◆ WORK REQUIRED ◆
Retype only the lines running from the beginning of the entries below to the line with "[ 'prop1', 'prop2' ], 2);", both included. Do not include pictures.

☆ ☆ ☆ ☆ ☆ ☆ ☆

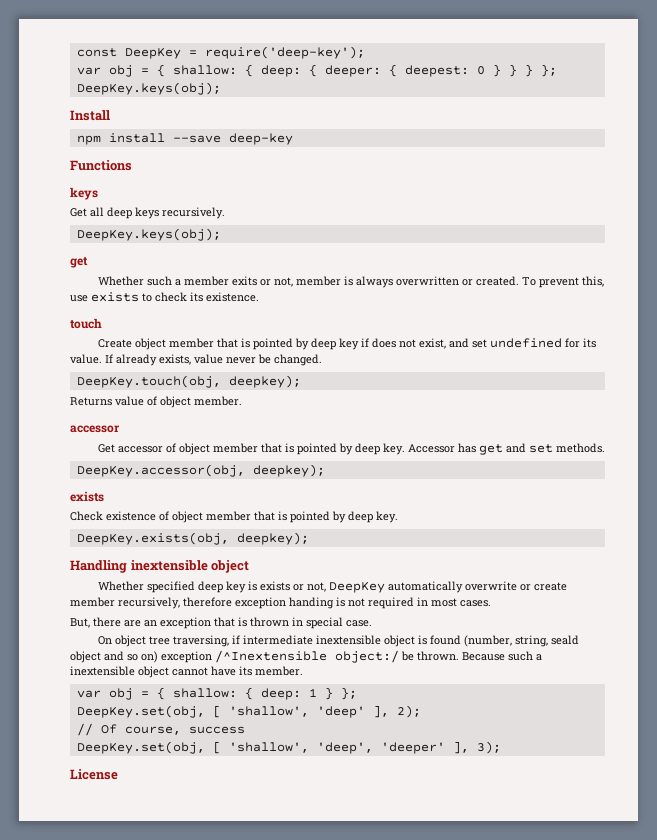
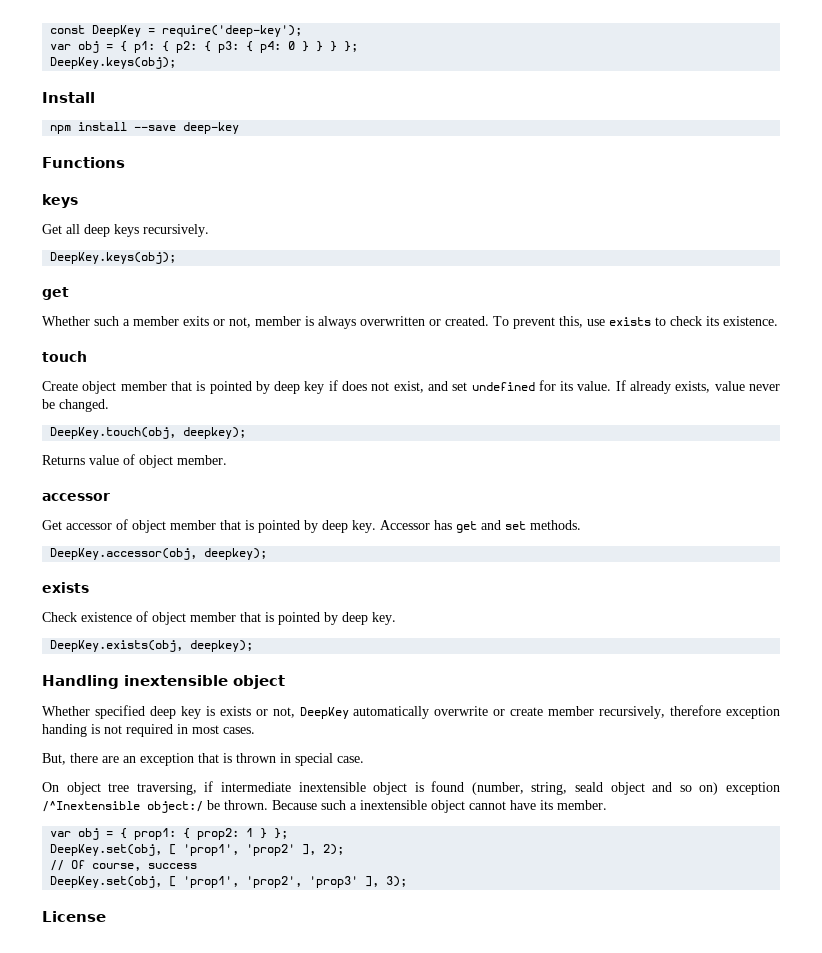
- var obj = { shallow: { deep: { deeper: { deepest: 0 } } } };
+ var obj = { p1: { p2: { p3: { p4: 0 } } } };
- var obj = { shallow: { deep: 1 } };
+ var obj = { prop1: { prop2: 1 } };
- DeepKey.set(obj, [ 'shallow', 'deep' ], 2);
+ DeepKey.set(obj, [ 'prop1', 'prop2' ], 2);
- DeepKey.set(obj, [ 'shallow', 'deep', 'deeper' ], 3);
+ DeepKey.set(obj, [ 'prop1', 'prop2', 'prop3' ], 3);

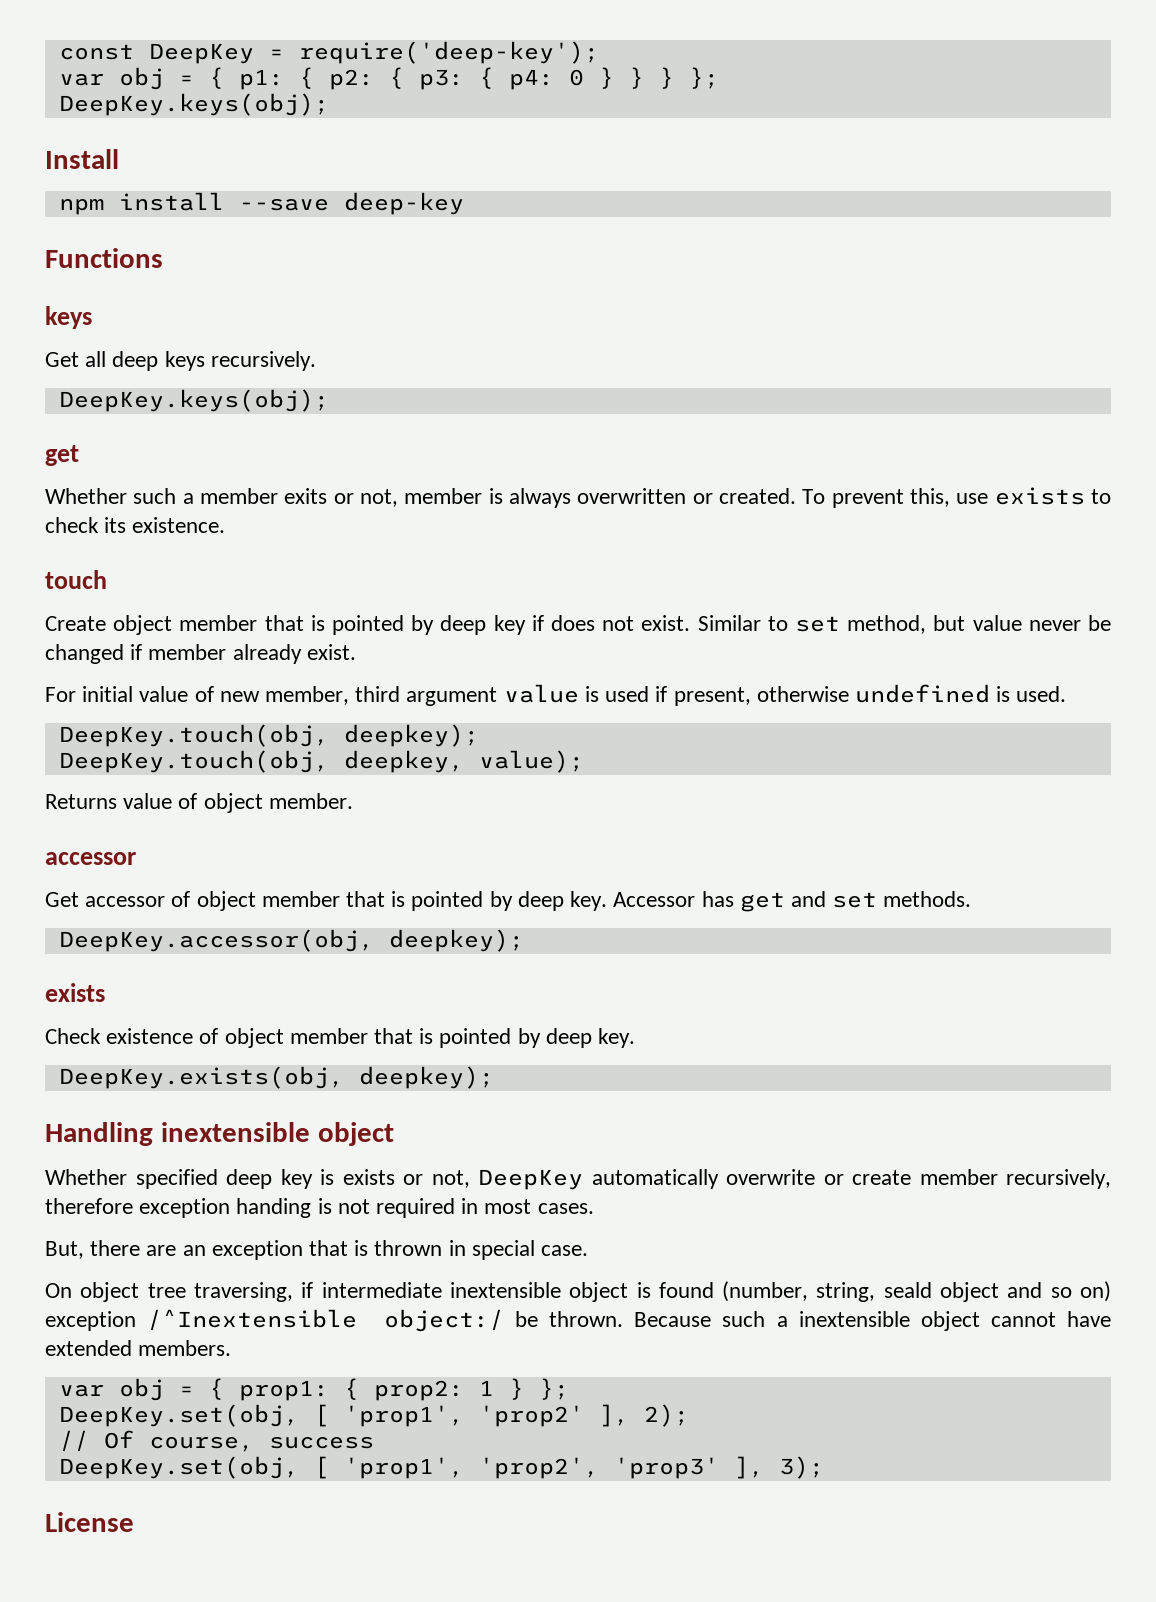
- Create object member that is pointed by deep key if does not exist, and set undefined for its value. If already exists, value never be changed.
+ Create object member that is pointed by deep key if does not exist. Similar to set method, but value never be changed if member already exist.
+ For initial value of new member, third argument value is used if present, otherwise undefined is used.
+ DeepKey.touch(obj, deepkey, value);
- Because such a inextensible object cannot have its member.
+ Because such a inextensible object cannot have extended members.

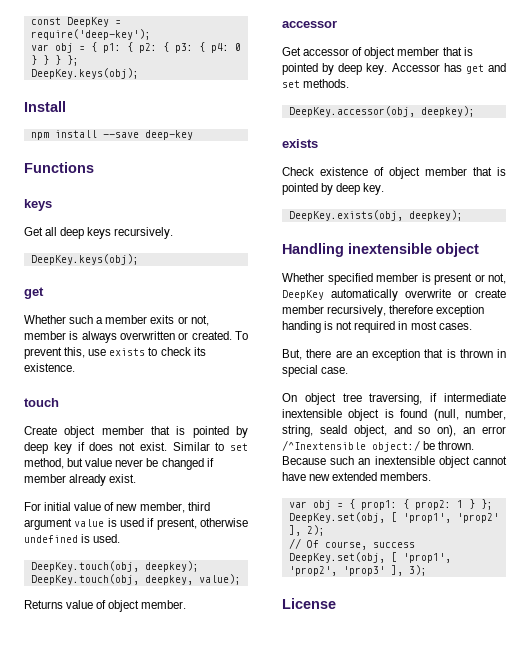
- Whether specified deep key is exists or not, DeepKey automatically overwrite or create member recursively, therefore exception handing is not required in most cases.
+ Whether specified member is present or not, DeepKey automatically overwrite or create member recursively, therefore exception handing is not required in most cases.
- On object tree traversing, if intermediate inextensible object is found (number, string, seald object and so on) exception /^Inextensible object:/ be thrown.
+ On object tree traversing, if intermediate inextensible object is found (null, number, string, seald object, and so on), an error /^Inextensible object:/ be thrown.
- Because such a inextensible object cannot have extended members.
+ Because such an inextensible object cannot have new extended members.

☆ ☆ ☆ ☆ ☆ ☆ ☆

◆ COMPLETED TASK ◆
- var obj = { shallow: { deep: { deeper: { deepest: 0 } } } };
+ var obj = { p1: { p2: { p3: { p4: 0 } } } };
- var obj = { shallow: { deep: 1 } };
+ var obj = { prop1: { prop2: 1 } };
- DeepKey.set(obj, [ 'shallow', 'deep' ], 2);
+ DeepKey.set(obj, [ 'prop1', 'prop2' ], 2);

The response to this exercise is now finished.